Rudy Trouvé è stato il primo chitarrista dei dEUS.
Ed è qui davanti a me: guarda il pubblico saltellando, e tagliuzza i nostri timpani con i suoi urletti noise (e a volte con una trombetta giocattolo). Completo gessato marrone, camicia verdeacido, sguardo folle.
Craig Ward è stato il secondo chitarrista dei dEUS.
Ed è qui davanti a me: guarda il soffitto, e masturba la sua chitarra sbattendola con calma ossessiva contro qualsiasi cosa gli capiti a tiro (asta del microfono, piatto, clarino, pianta, cucchiaino). Completo da ubriacone, camicia biancomacchia, sguardo folle.
Mauro Pawlowski è l'attuale chitarrista dei dEUS.
Ed è qui davanti a me: non guarda niente, e con fare ironicamente altezzoso si agita di brutto su un essenziale drum-set (cassa, hi-hat, tom, rullante, piatto). Completo dark, camicia neroindie, sguardo folle.
C'è anche Bert Lenaerts, che non so di chi sia stato il bassista ma dev'essere almeno altrettanto folle per assecondare quei tre, e tenere insieme il tutto quando loro (spesso e soprattutto volentieri) se ne vanno ognuno per conto proprio.
Io invece sono qui per caso (completo incompleto, camicia azzurra, sguardo Tullamore Dew) e non mi aspetto proprio nulla. Sono tre chitarristi dei dEUS, no, dico, tre menti creative tra le più fervide che conosca: anche se facessero solo il soundcheck (ehm...) sarei soddisfatto della serata fortunata.
E invece.
Esaltanti. Veramente folli. Ma non folli costruiti ed eccessivi - sai, siamo su un palco, facciamo spettacolo, ci dimeniamo un po'... no, sticazzi, questi sono davvero dei malati di mente.
Ne sono sicuro all'80% per Mauro, che a un certo punto in mezzo al fragore decide di alzarsi, andare al bancone di questo bar Libertad (saremo 50 in tutto), ordinare un cappuccino e tornare al suo posto a berselo con gusto, mentre gli altri - come se nulla fosse - continuano a fare il loro dovere (...).

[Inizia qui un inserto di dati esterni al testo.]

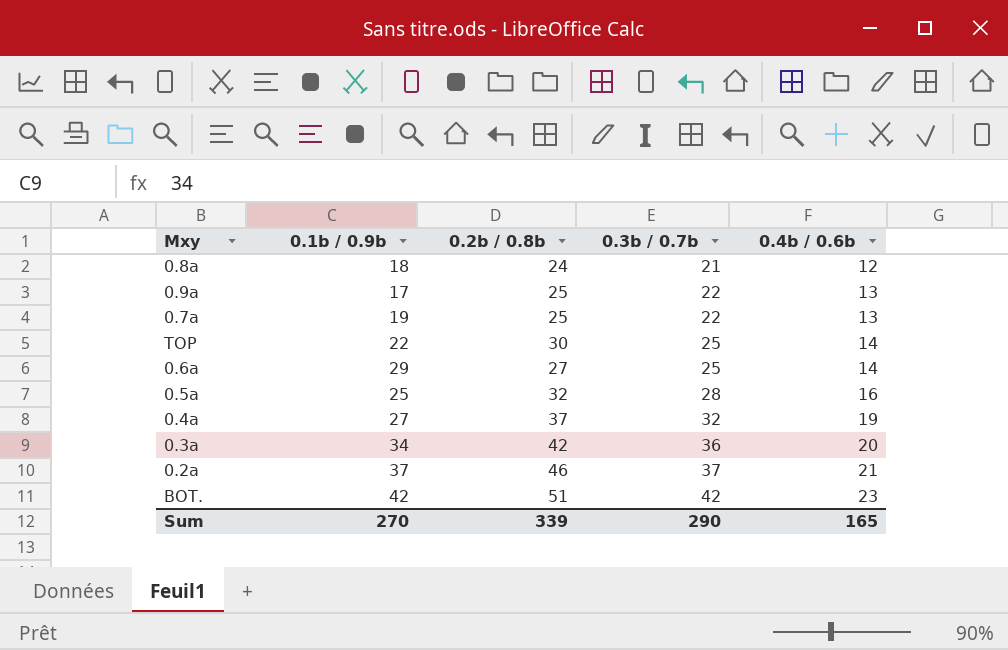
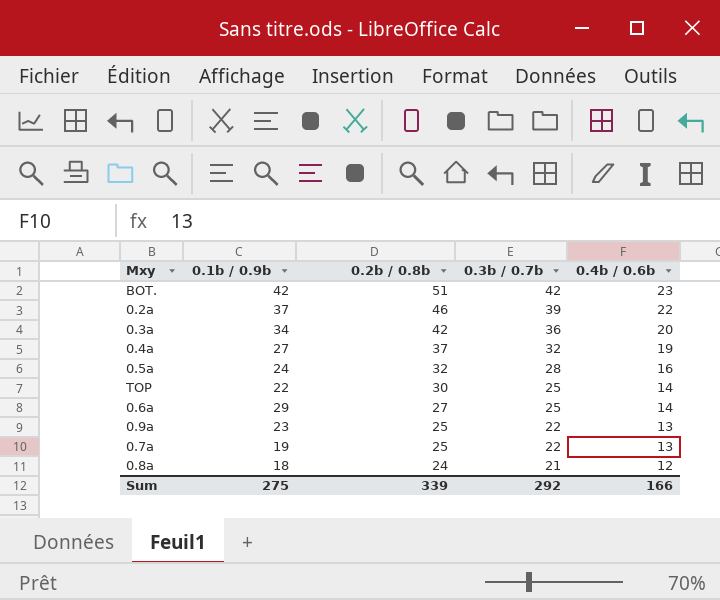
row order: 0.3b / 0.7b ascending -> 0.2b / 0.8b descending
0.2a | 0.3b / 0.7b: 37 -> 39
0.2a | 0.4b / 0.6b: 21 -> 22
0.5a | 0.1b / 0.9b: 25 -> 24
0.9a | 0.1b / 0.9b: 17 -> 23
Sum | 0.1b / 0.9b: 270 -> 275
Sum | 0.3b / 0.7b: 290 -> 292
Sum | 0.4b / 0.6b: 165 -> 166

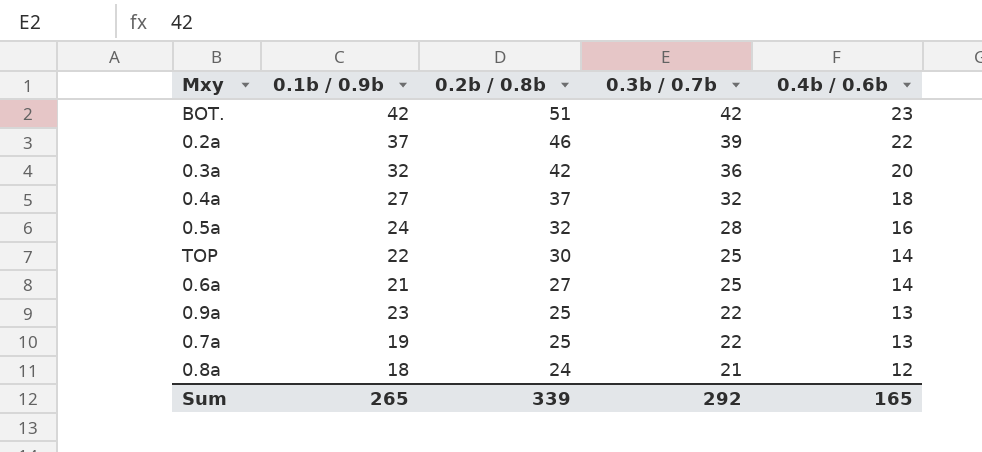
0.3a | 0.1b / 0.9b: 34 -> 32
0.4a | 0.4b / 0.6b: 19 -> 18
0.6a | 0.1b / 0.9b: 29 -> 21
Sum | 0.1b / 0.9b: 275 -> 265
Sum | 0.4b / 0.6b: 166 -> 165

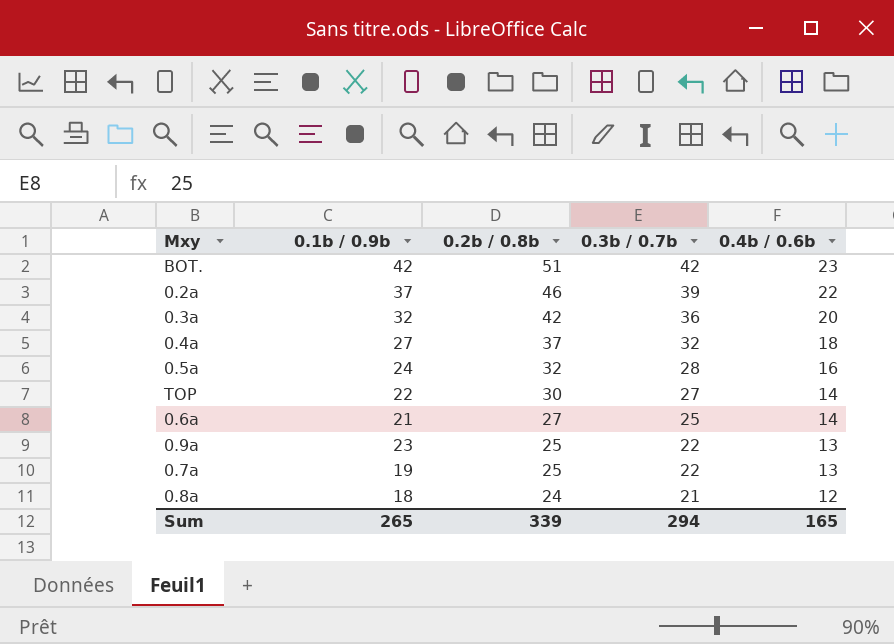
TOP | 0.3b / 0.7b: 25 -> 27
Sum | 0.3b / 0.7b: 292 -> 294

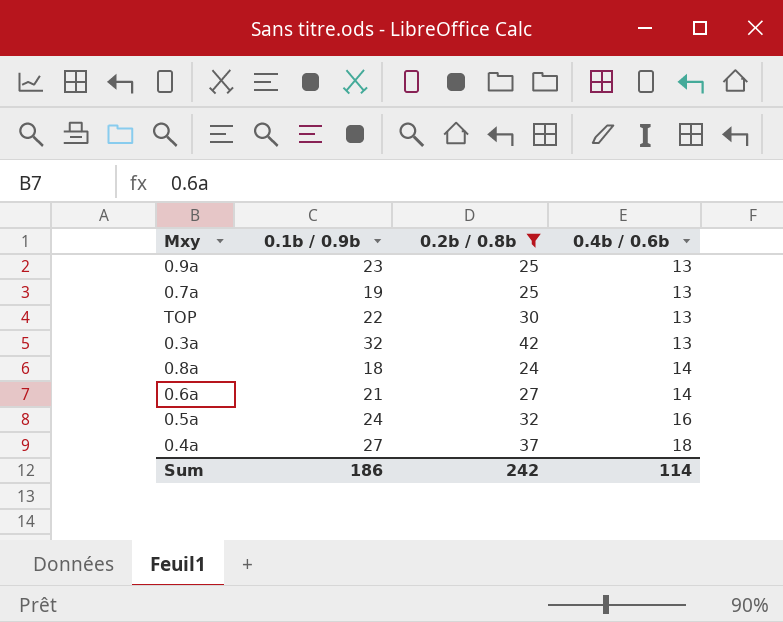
filter: none -> 0.2b / 0.8b <= 42
row order: 0.2b / 0.8b descending -> 0.4b / 0.6b ascending
column 0.3b / 0.7b | position: 4 -> none
TOP | 0.4b / 0.6b: 14 -> 13
0.3a | 0.4b / 0.6b: 20 -> 13
0.8a | 0.4b / 0.6b: 12 -> 14
Sum | 0.1b / 0.9b: 265 -> 186
Sum | 0.2b / 0.8b: 339 -> 242
Sum | 0.4b / 0.6b: 165 -> 114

Al 90% per Rudy, che a un certo punto, sempre mentre tagliuzza i nostri timpani, si fissa immobile per due minuti a guardare fuori dalla finestra senza apparente motivo, e poi sorride fra sé e sé.
Al 100% per Craig, che in mezzo al lungo cazzeggio in feedback+effetti di fine concerto, si china per smontare e raccogliere i suoi pedali e a un certo punto pensa "già che sono giù..." e si rannicchia a dormire in posizione fetale (la conferma assoluta qualche minuto dopo, quando risponde alle 5 domande che gli pongo per conto di un amico).
The Love Substitutes, dal vivo, improvvisano un rock folle, dissonante e composto, istintivo e lucido, brillante e poetico, schizofrenico e densissimo, distorto e dolcissimo.
Sono tre chitarristi dei dEUS, l'arte l'hanno dentro, anche quando si tratta solo di sfogarsi facendo un casino pazzesco di fronte a un pugno di belgi nuvolosi e a un italiano orgoglioso.